With all the recent stories of women coming forward to share their #MeToo experiences, I thought I would do the same.
In the start of 2018, I decided to start making a lot of inner changes and sharing my story is part of that. I keep seeing people defend the attackers, and people saying the victims are making up the stories for attention. I'm twenty-one years old, and more than half of what I'm writing, I've been too scared even to say out loud.
I grew up living in Wisconsin and was lucky to have all my family living within a two and a half hour drive. This meant that our family had a lot of interaction, spent holidays together, would go to family reunions yearly, and was always in connection. Some of my favorite memories I have growing up is during Thanksgiving someone brought Jones Thanksgiving flavored sodas. Watching my brave family members take shots of soda tasting like cranberry sauce, bread and butter, or turkey and gravy brought me and everyone else to tears laughing.
When I was growing up, my relationship with my cousin was always close.
We would be playing together, or near each other especially when we were younger. However, as we got older, our relationship got more and more inappropriate, and the molesting began when I was only six years old. He's two years older than me.
It started small, with him just making a point to separately kiss me goodbye on the lips before our families were done visiting. It's not uncommon for cousins to sexually experiment on each other, and while some may make that case, this was different.
Over time it began to escalate.
My younger brother, cousin, his older sister, and I would love to play Sims together. It was the early 2000's, and Sims was super awesome, I miss it so much. He would make our characters "WhoHoo" in the game, and then turn to me, trying to either kiss me or make a suggestive comment. If I refused to kiss him, he would hold me down and squeeze my wrists until I did. If a parent or anyone walked downstairs, he could hear it a mile away and would be on the other side of the couch or not touching me in the blink of an eye.
He would push me down on the bean bag in the basement, holding me down asking me to bite him. All the kids would share a bedroom so my mom and dad could get their own bedroom while we would visit our cousins. One night when it was just the two of us in the room before we all went to bed, he made it a point to crawl over my head in loose boxers, forcing the only thing for my eyes to look at his *penis*.
I was raped. More than once.
If someone touches my sides, I'll get panic attacks. If its super bad, I can black out. My upper back is so sensitive that if it gets poked, chills go down my whole spine. If I feel someone breathing down my back, the air will leave my lungs, and I'll start to shudder. It's brought me trust issues, depression, horrible anxiety, PTSD, crippling panic attacks, and he's still just out there in the world like he did nothing wrong.
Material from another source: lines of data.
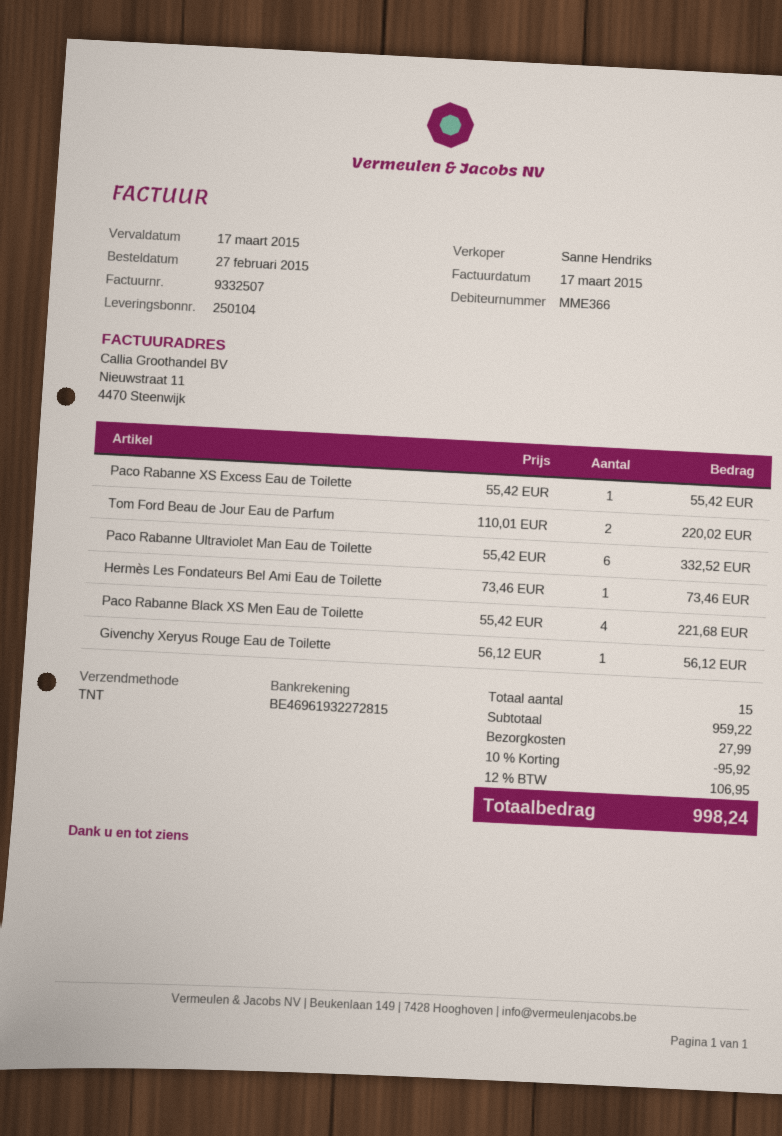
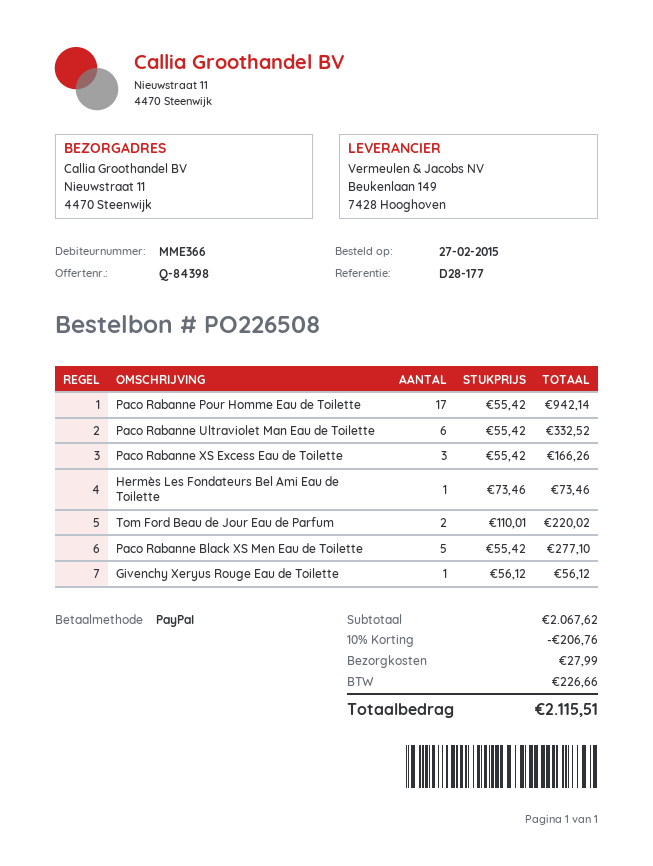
Paco Rabanne XS Excess Eau de Toilette: 1 x 55.42 = 55.42 -> 3 x 55.42 = 166.26
Paco Rabanne Black XS Men Eau de Toilette: 4 x 55.42 = 221.68 -> 5 x 55.42 = 277.10
Paco Rabanne Pour Homme Eau de Toilette: none -> 17 x 55.42 = 942.14
subtotal: 959.22 -> 2067.62
discount: 10% = 95.92 -> 10% = 206.76
tax: 106.95 -> 226.66
total: 998.24 -> 2115.51

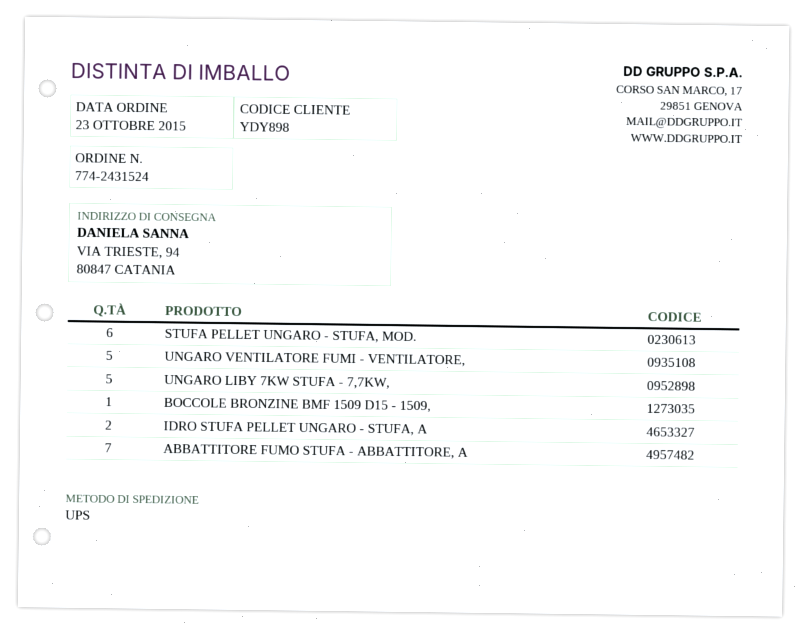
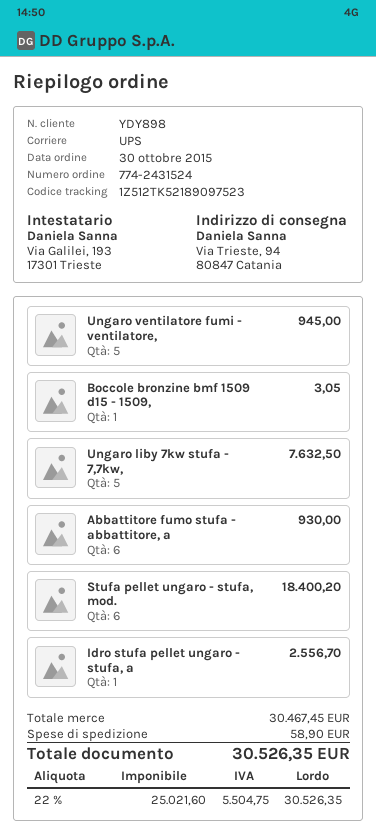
order date: 2015-10-23 -> 2015-10-30
IDRO STUFA PELLET UNGARO - STUFA, A: 2 -> 1
ABBATTITORE FUMO STUFA - ABBATTITORE, A: 7 -> 6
One time when I was sleeping on the couch in the family room, and he was asleep on the couch in the living room, which are both on the same floor, I heard him come into the kitchen and sit there in the darkness near me. It was like he was sitting there to see if I was truly asleep or not. I remember turning my phone brightness all the way up and playing games on my phone only to later lock myself in the bathroom for a couple of hours.
This was the last time I ever saw him, and by this time I was 15 years old.
When you go through something so traumatic for such a long time, your brain begins to shelter you. It blacks out a lot of the memories, and because of that, I don't get to remember most of my childhood. I'll hear stories about myself growing up or see photos of myself that I wouldn't have remembered without someone there to tell me about them. I have horrible dreams.
The kind of dreams that paralyze you to a point where you know it's a dream, but you can't wake up. I know they're PTSD dreams because they feel a certain way. It makes my body feel like I'm getting pressed down into the earth, the way the X-ray bibs feel that they place on you at the dentist, but if you put 100 on me. Things move in slow motion, and then all of the sudden I can't breathe, and there's a bubble forming in my mouth, and it feels like a giant stone is swelling and pressing down on my tongue. Then the claustrophobia kicks in, and I won't be able to sleep well. Other times I get nightmares of being raped again, and I don't get a lot of sleep on those nights either. I can't go to bed unless I am facing the door of the room I'm sleeping in.
I remember when my mom found out senior year of high school. She just randomly guessed after looking at family photos over the years between us, and as I inched more and more away from him in pictures, she finally put two and two together. I remember how my heart broke the minute she said it out loud because it meant that our family wouldn't be the same and it was because of me. It took a long time for me to understand and admit that it wasn't my fault. It took an even longer time for me to start being ok, and to learn how to manage the anxiety and panic attacks.
The #MeToo movement has given me the strength to share my story about my attacker, and to show that it can happen to anyone, at any age. Survivors's stories are valid and need to be recognized. I wouldn't lie about something that makes me so anxious that my hands are currently shaking so hard it's hard to type. The more and more people come forth and tell their stories, the more change will happen, and that's why I am sharing.